Thursday, December 13, 2001

7:49am est: I had a rough time yesterday. I went to Spectrum, the rehab I was supposed to be admitted to (outpatient group therapy) and they refused to admit me based on my attitude... so now I HAVE to go to someone through my insurance company, and PAY for it. Kids in Distress was going to pay for Spectrum, and that's the only reason I agreed to it. I didn't want to go there. But the woman from DCF being a liar concerns me... she could get me in further trouble by saying whatever she feels like, and they're going to believe HER over ME because she's the caseworker. It makes me very angry when my honesty counts for nothing. In fact, it makes me downright suicidal... this whole situation. If I left town, they'd just swear out a warrant for my arrest... and I haven't really done anything. Certainly nothing that would hurt anyone. All I did was smoke a little weed and chose, wrongly, to be honest about it. Now I'm being treated as though I committed a major crime. Suicide seems like the only way out. It's a good thing I'm too chickenshit to actually kill myself.

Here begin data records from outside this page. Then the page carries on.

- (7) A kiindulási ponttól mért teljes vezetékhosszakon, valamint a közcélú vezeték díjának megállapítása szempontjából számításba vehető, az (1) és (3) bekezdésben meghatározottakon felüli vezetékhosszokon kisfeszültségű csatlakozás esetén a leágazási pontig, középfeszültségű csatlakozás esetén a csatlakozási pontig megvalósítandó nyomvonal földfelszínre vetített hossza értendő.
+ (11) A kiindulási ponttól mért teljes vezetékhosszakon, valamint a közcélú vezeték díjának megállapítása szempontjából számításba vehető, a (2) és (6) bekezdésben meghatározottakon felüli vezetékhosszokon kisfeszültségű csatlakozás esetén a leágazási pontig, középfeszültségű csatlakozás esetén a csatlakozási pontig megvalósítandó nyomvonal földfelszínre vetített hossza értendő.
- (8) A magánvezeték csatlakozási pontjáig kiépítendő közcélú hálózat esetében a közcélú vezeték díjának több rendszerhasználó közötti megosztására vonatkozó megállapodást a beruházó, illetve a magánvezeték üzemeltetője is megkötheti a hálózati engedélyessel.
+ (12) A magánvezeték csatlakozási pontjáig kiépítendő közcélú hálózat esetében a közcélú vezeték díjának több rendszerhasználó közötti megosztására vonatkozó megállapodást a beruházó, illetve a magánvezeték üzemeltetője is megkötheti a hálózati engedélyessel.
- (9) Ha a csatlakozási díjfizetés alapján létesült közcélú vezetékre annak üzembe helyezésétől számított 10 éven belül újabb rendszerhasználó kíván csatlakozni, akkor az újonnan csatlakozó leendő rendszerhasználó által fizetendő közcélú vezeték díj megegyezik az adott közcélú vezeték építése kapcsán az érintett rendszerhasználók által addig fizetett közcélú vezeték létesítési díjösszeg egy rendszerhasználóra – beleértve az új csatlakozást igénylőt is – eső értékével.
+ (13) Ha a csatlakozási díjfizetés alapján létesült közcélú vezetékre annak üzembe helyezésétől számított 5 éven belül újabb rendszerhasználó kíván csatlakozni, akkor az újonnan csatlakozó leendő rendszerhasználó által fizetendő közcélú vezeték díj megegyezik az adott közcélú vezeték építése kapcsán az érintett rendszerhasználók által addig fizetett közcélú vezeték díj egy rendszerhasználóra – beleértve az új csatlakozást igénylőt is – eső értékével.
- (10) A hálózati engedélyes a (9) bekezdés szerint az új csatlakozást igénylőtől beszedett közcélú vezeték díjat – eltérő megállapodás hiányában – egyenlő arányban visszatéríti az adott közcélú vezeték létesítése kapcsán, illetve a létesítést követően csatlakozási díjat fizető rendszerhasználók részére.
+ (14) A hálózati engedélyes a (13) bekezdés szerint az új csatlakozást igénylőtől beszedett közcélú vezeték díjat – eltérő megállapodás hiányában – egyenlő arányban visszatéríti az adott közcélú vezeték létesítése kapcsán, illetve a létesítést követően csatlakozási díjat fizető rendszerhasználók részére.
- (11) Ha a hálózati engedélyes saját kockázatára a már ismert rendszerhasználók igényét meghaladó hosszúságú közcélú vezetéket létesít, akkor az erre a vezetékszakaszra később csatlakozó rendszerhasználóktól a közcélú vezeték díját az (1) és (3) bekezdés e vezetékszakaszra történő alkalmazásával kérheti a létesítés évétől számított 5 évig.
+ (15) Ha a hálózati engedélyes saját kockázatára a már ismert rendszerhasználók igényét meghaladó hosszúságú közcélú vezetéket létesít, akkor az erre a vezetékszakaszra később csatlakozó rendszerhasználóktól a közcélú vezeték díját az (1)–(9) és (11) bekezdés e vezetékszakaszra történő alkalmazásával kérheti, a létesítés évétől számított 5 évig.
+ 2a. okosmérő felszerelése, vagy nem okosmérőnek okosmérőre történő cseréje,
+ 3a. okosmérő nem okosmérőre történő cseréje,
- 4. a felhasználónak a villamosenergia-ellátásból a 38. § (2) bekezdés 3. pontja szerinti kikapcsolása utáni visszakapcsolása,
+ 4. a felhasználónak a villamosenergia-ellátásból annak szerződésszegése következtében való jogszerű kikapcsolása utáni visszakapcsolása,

The only thing that keeps me going right now is my baby's beautiful sunny smile. She depends on me and loves me more than anyone/anything else in the world. But I feel like I'm getting nowhere fast, and I don't know how/when that's going to change. Everything is getting on my nerves, and making me depressed and anxious, and the healthcare system's answer to that would just be to put me on medication. Well, HELLO... my problem is not biochemical... it is external. I am being harassed by the "powers that be" and that is causing me to have a traumatic stress reaction. Duh! I wish I had money, because if I did I would hire a lawyer and sue them for terrorizing me.